DISSOLUTION ENHANCEMENT OF SEROQUEL BY SOLID DISPERSION TECHNIQUES
Abstract
ABSTRACT
Objective: Seroquel is an antipsychotic drug with plasma half-life of 6 hrs and poor oral bioavailability (9%) due to extensive first-pass
metabolism. A present work is an attempt to improve oral bioavailability of seroquel by solid dispersions (SDs) (to improve the aqueous
solubility and dissolution rate) so as to facilitate faster onset of action. Seroquel is a biopharmaceutical classification system Class II drug having
low solubility (1.28 µg/ml).
Methods: In the present investigation, an attempt was made to prepare SD with water-soluble carriers like polyethylene glycol (PEG 6000) PEG 6000
and PEG 4000. The SDs were prepared by melting method and physical mixing method by using PEG 6000 and PEG 4000 in the ratio 1:1, 1:3 and
1:5 respectfully. The prepared dispersions were evaluated for their physicochemical and dissolution characteristics. All the dispersions were easy to
prepare, and the powder mass obtained in various formulations were free flowing under dry conditions. Physicochemical properties of the products
were characterized by Fourier infrared spectroscopy which reveals that there is no interaction between drug and polymer. In vitro dissolution
profiles of Seroquel formulations of physical mixtures (PMs) and melting methods were studied using Lab India Disso 2000 dissolution apparatus
employing paddle method. 500 ml of 6.2 phosphate buffer was used as dissolution medium maintained at 37±0.50°C, and the stirrer rotation was
kept at 50 rpm. Aliquots were withdrawn at different time intervals and measured for the absorbance for Seroquel at 244 nm using ultra violet-visible
spectrophotometer with a reference to suitably constructed standard plot.

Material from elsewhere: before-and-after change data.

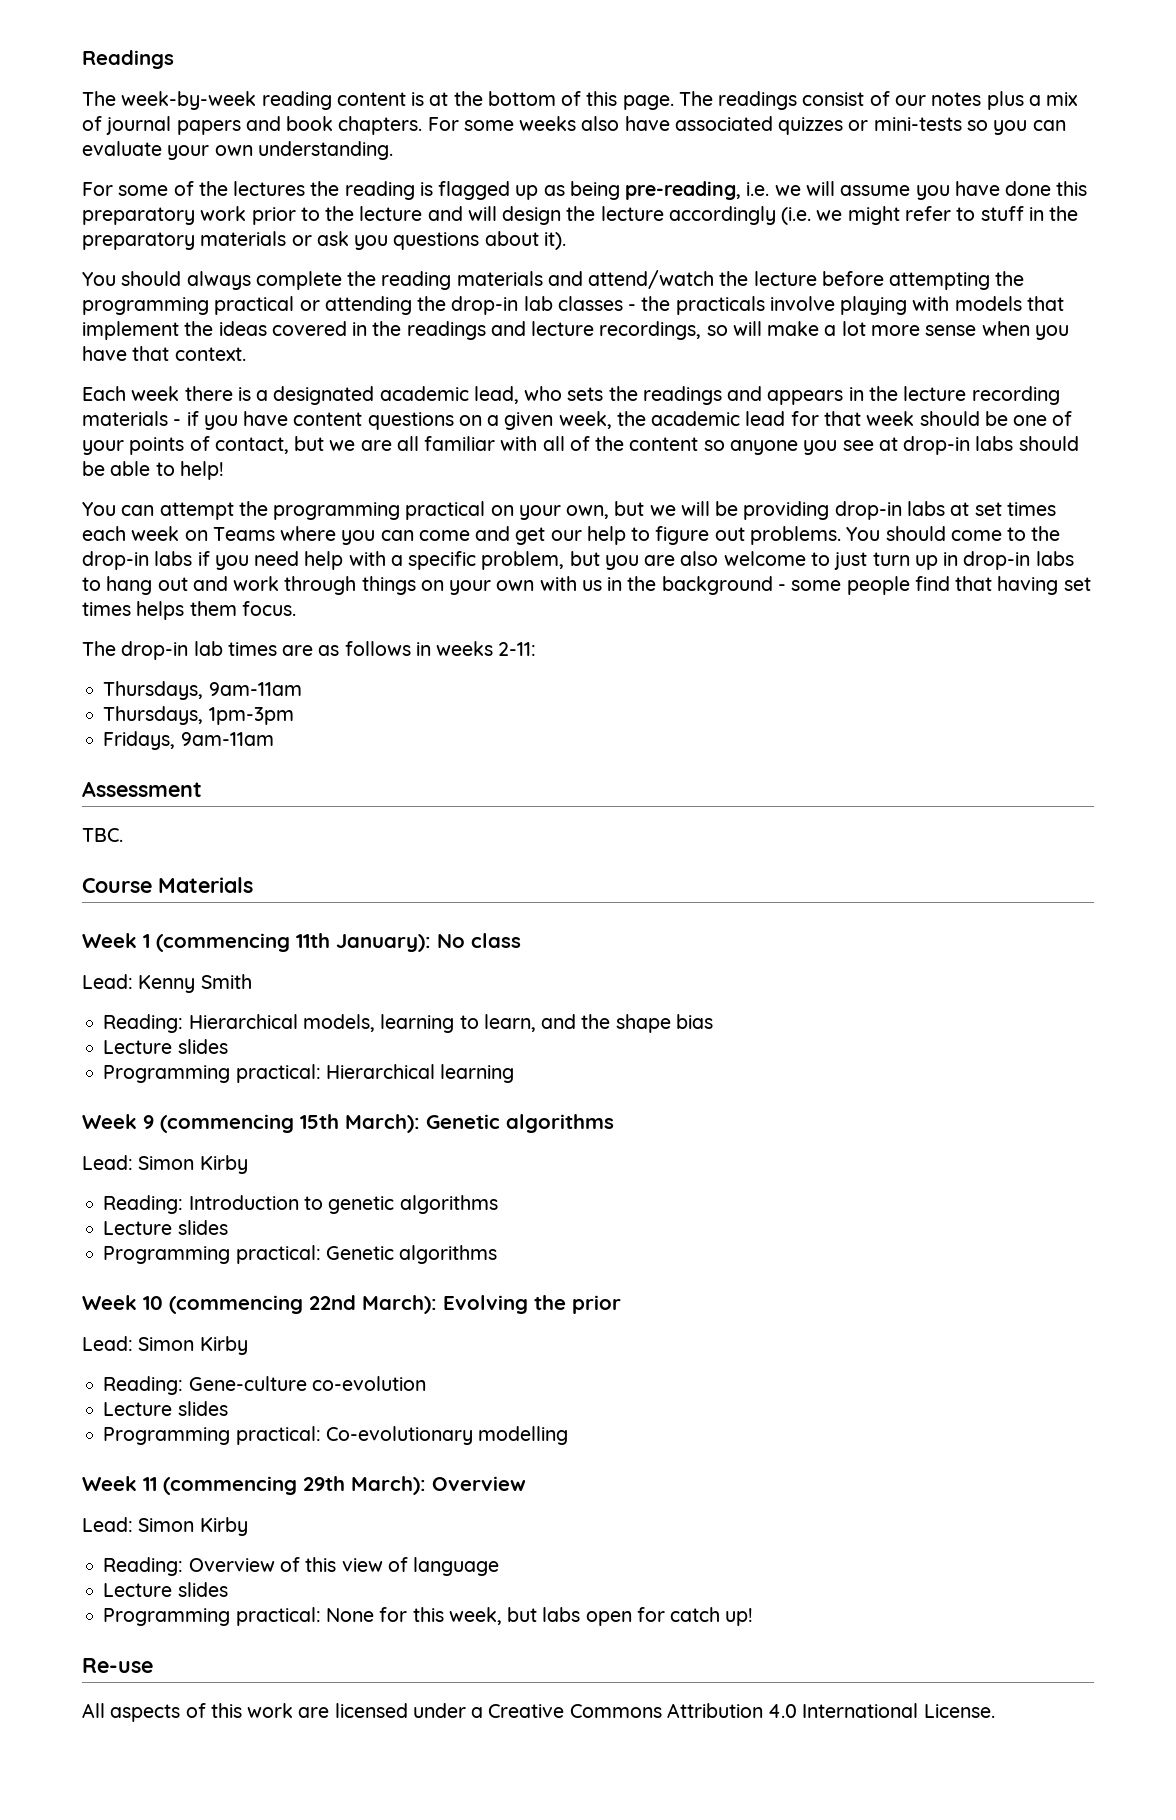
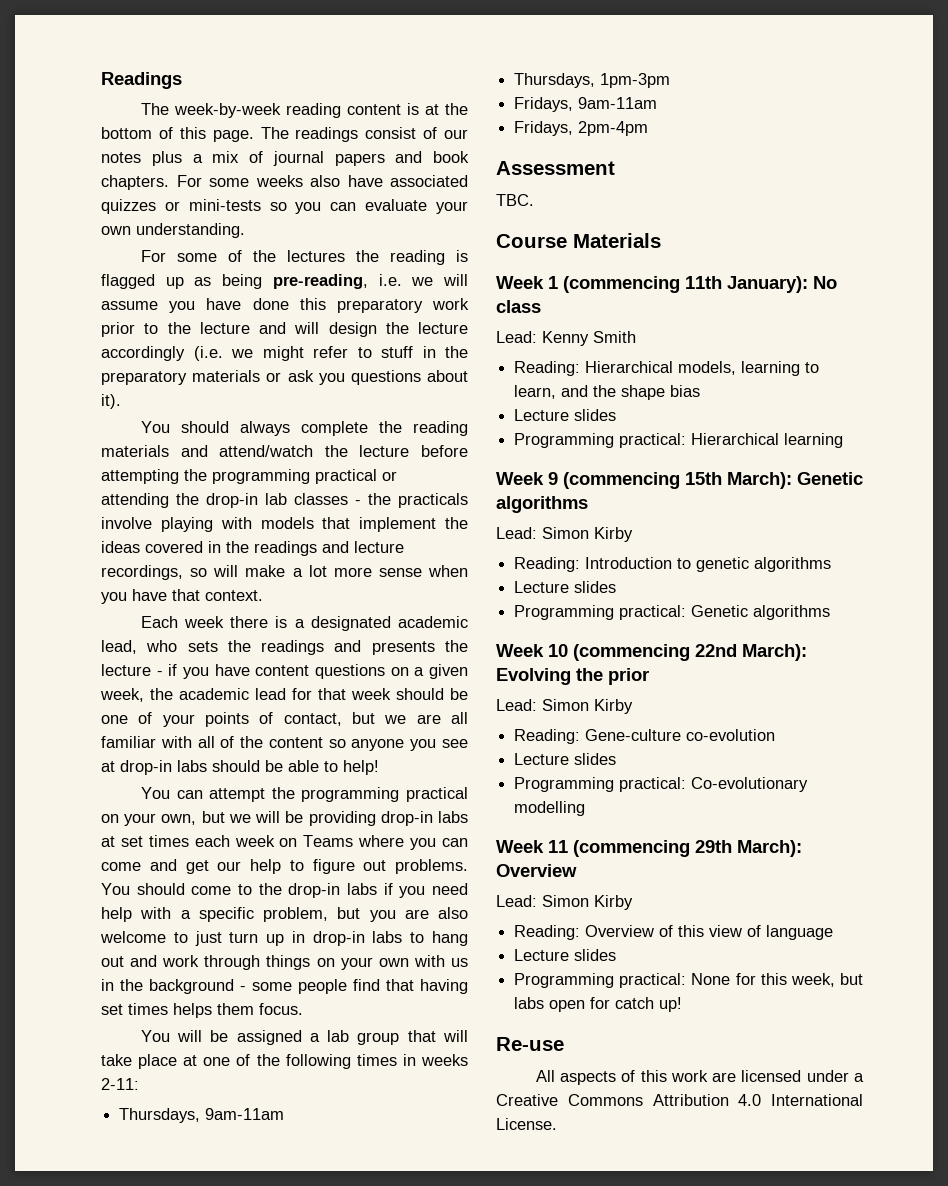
[767,386,1060,405] [82,411,168,426] appears in the lecture recording materials -> [371,640,468,655] [101,664,151,676] presents the lecture
[82,641,411,660] The drop-in lab times are as follows -> [140,1030,468,1045] [101,1054,397,1069] You will be assigned a lab group that will take place at one of the following times
(274, 739) none -> [514,121,649,136] // Fridays, 2pm-4pm

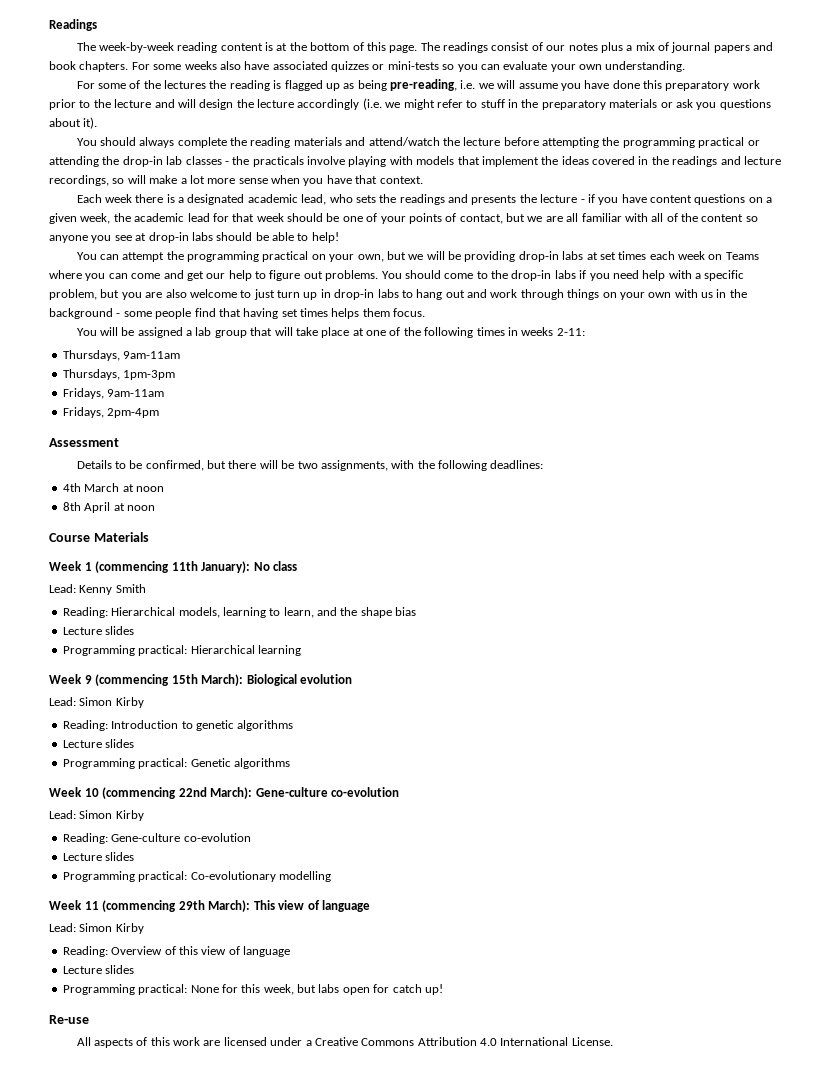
[496,194,534,206] TBC. -> [76,460,544,471] [62,483,164,492] [62,502,155,513] Details to be confirmed, but there will be two assignments, with the following deadlines: // 4th March at noon // 8th April at noon
[797,472,863,485] [496,496,588,513] Genetic algorithms -> [246,674,353,686] Biological evolution
[496,668,649,685] Evolving the prior -> [255,787,400,797] Gene-culture co-evolution
[496,864,577,877] Overview -> [253,900,371,912] This view of language

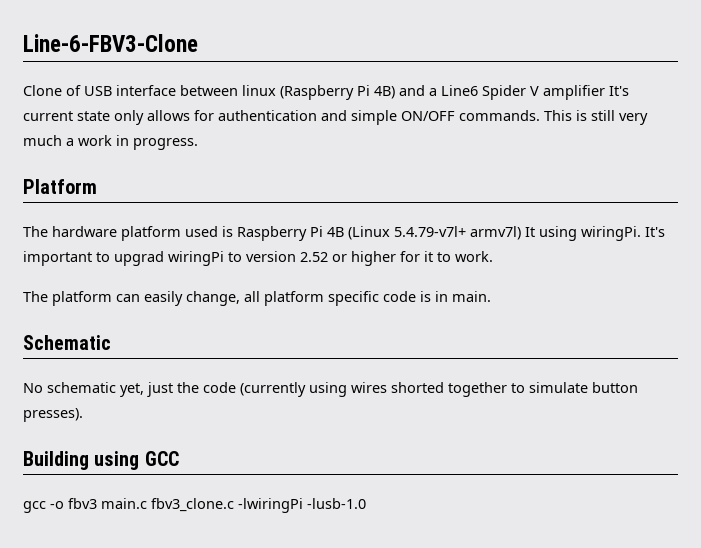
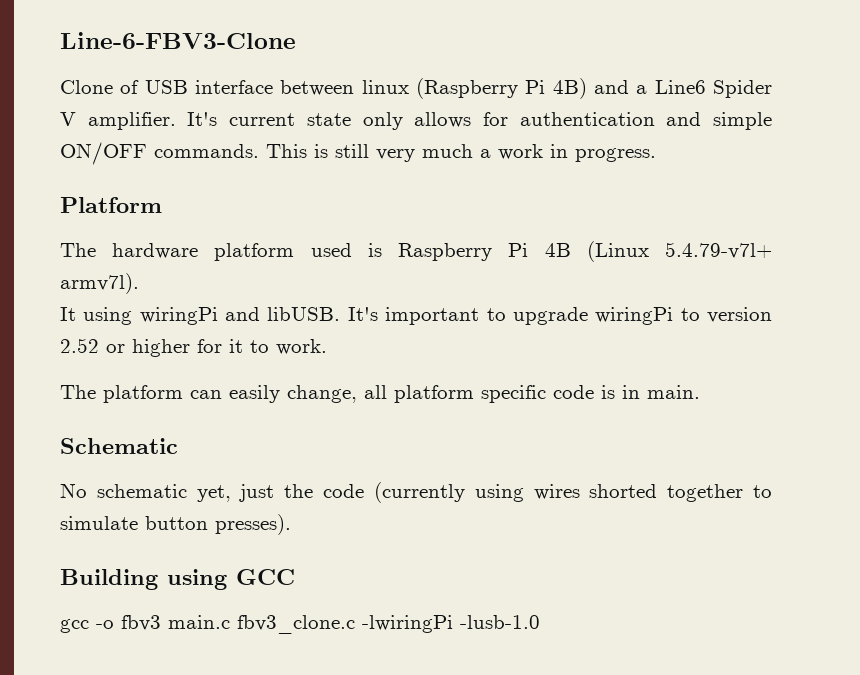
[543,85,605,100] amplifier -> [87,112,176,130] amplifier.
[470,226,521,240] armv7l) -> [60,273,139,294] armv7l). //
[581,226,641,241] wiringPi. -> [139,307,341,325] wiringPi and libUSB.
[114,251,164,266] upgrad -> [512,307,588,325] upgrade

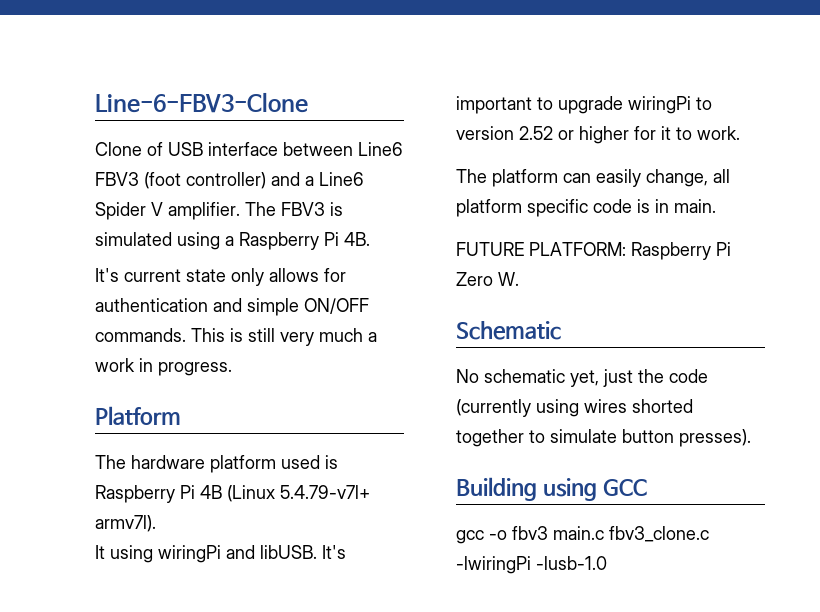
[361,78,587,99] linux (Raspberry Pi 4B) -> [358,142,403,156] [95,172,266,189] Line6 FBV3 (foot controller)
(176, 121) none -> [245,202,343,216] [95,232,370,250] The FBV3 is simulated using a Raspberry Pi 4B. //
(700, 392) none -> [456,242,731,260] [456,272,519,286] // FUTURE PLATFORM: Raspberry Pi Zero W.

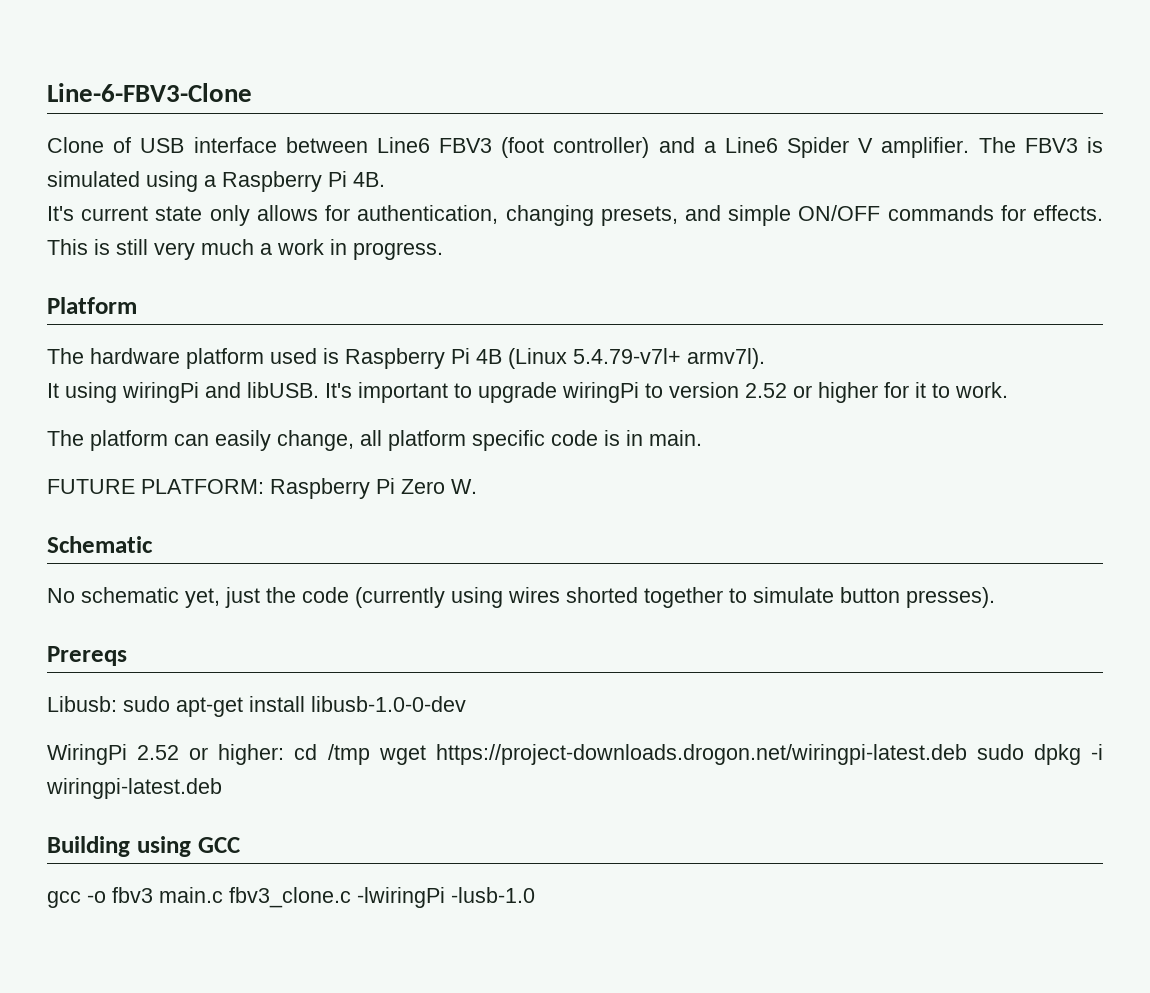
[95,298,369,316] [95,328,186,342] authentication and simple ON/OFF commands. -> [357,205,1103,226] authentication, changing presets, and simple ON/OFF commands for effects.
(751, 438) none -> [47,646,127,666] [47,696,466,717] [47,744,1103,765] [46,778,222,799] // Prereqs // Libusb: sudo apt-get install libusb-1.0-0-dev // WiringPi 2.52 or higher: cd /tmp wget https://project-downloads.drogon.net/wiringpi-latest.deb sudo dpkg -i wiringpi-latest.deb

Results and Discussions: Mixture of drug:PEG 6000 in (1:3) ratio prepared by melting method gives the highest drug release (93.55%) than PM
(88.12%) and pure drug (39.75%) in 60 minutes. The dissolution of all the preparation follows Higuchi order kinetics.
Conclusion: It is concluded that in melting method, due to the fineness, amorphous state of the drug, particle size reduction and absence of aggregation,
dissolution rate increases but in PMs only a marginal increase in dissolution rate because the size reduction process is not effective.
Keywords: Dissolution, Solid dispersion, Seroquel.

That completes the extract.